------ EXERCISE DATA
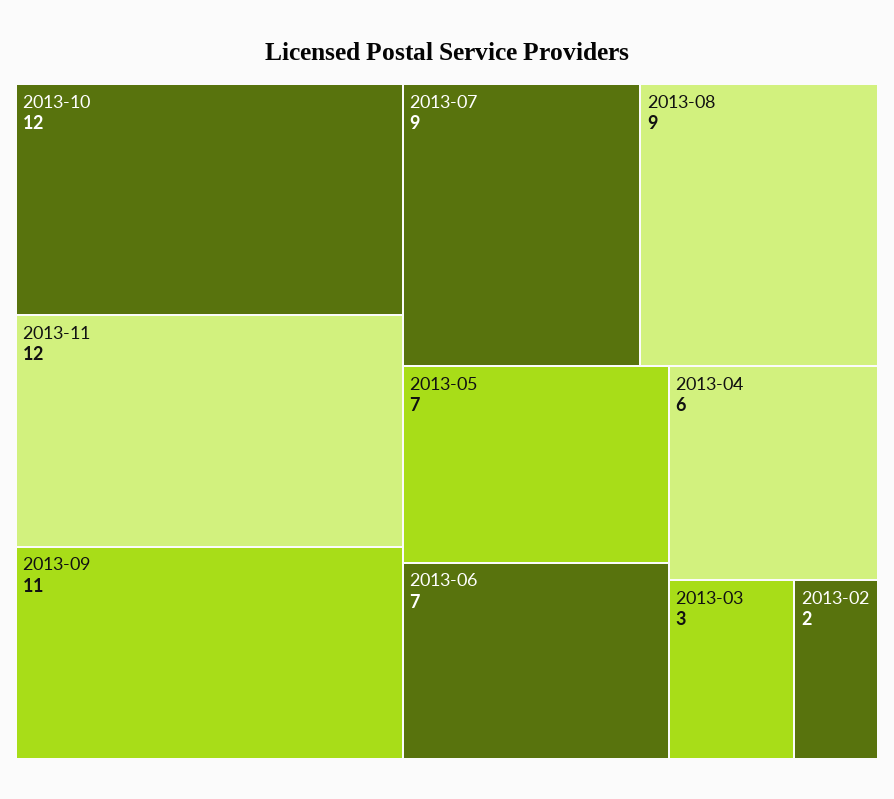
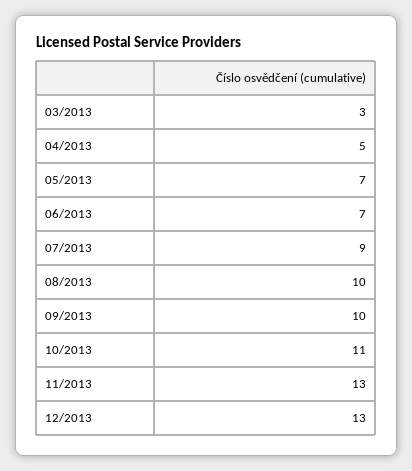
2013-10: 12 -> 11
2013-11: 12 -> 13
2013-09: 11 -> 10
2013-08: 9 -> 10
2013-04: 6 -> 5
2013-02: 2 -> none
12/2013: none -> 13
------------
Leave out the pictures and set down everything else in the entries above exactly.

2013-10: 12 -> 11
2013-11: 12 -> 13
2013-09: 11 -> 10
2013-08: 9 -> 10
2013-04: 6 -> 5
2013-02: 2 -> none
12/2013: none -> 13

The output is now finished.